# EXERCISE DESCRIPTION
Images are to be left out when the records below are printed word for word.

────────────────

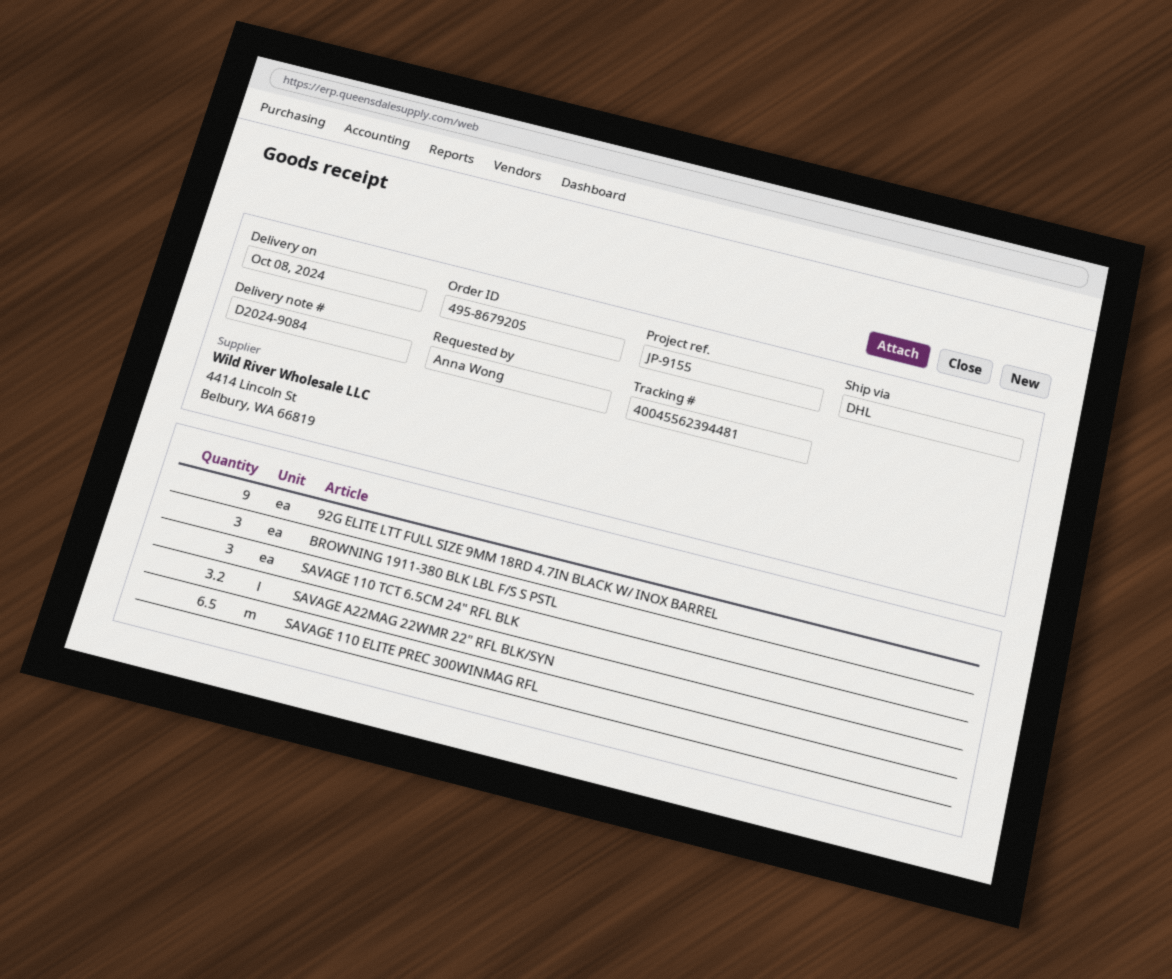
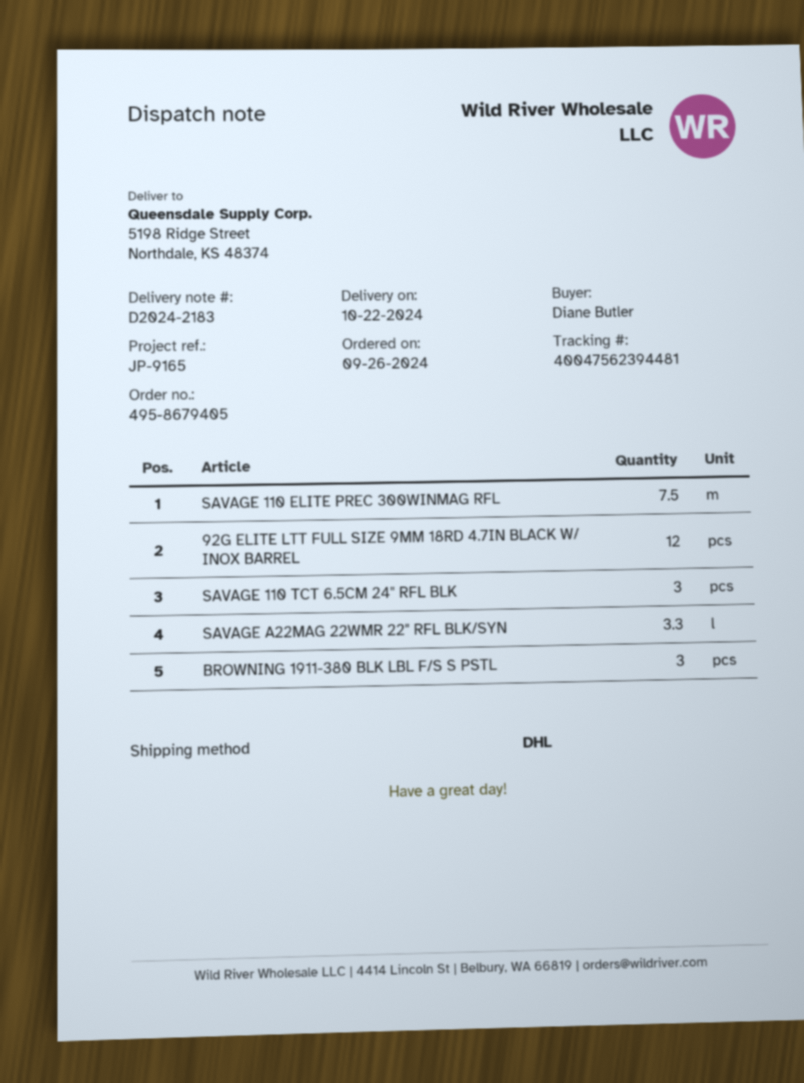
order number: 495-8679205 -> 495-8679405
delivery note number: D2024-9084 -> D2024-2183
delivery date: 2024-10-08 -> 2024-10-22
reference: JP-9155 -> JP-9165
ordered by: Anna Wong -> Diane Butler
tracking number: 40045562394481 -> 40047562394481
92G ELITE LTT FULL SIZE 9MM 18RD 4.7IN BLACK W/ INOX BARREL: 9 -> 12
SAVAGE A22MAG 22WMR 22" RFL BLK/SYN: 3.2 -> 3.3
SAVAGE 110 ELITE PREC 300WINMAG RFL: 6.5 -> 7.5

────────────────

# WRITTEN RESPONSE
order number: 495-8679205 -> 495-8679405
delivery note number: D2024-9084 -> D2024-2183
delivery date: 2024-10-08 -> 2024-10-22
reference: JP-9155 -> JP-9165
ordered by: Anna Wong -> Diane Butler
tracking number: 40045562394481 -> 40047562394481
92G ELITE LTT FULL SIZE 9MM 18RD 4.7IN BLACK W/ INOX BARREL: 9 -> 12
SAVAGE A22MAG 22WMR 22" RFL BLK/SYN: 3.2 -> 3.3
SAVAGE 110 ELITE PREC 300WINMAG RFL: 6.5 -> 7.5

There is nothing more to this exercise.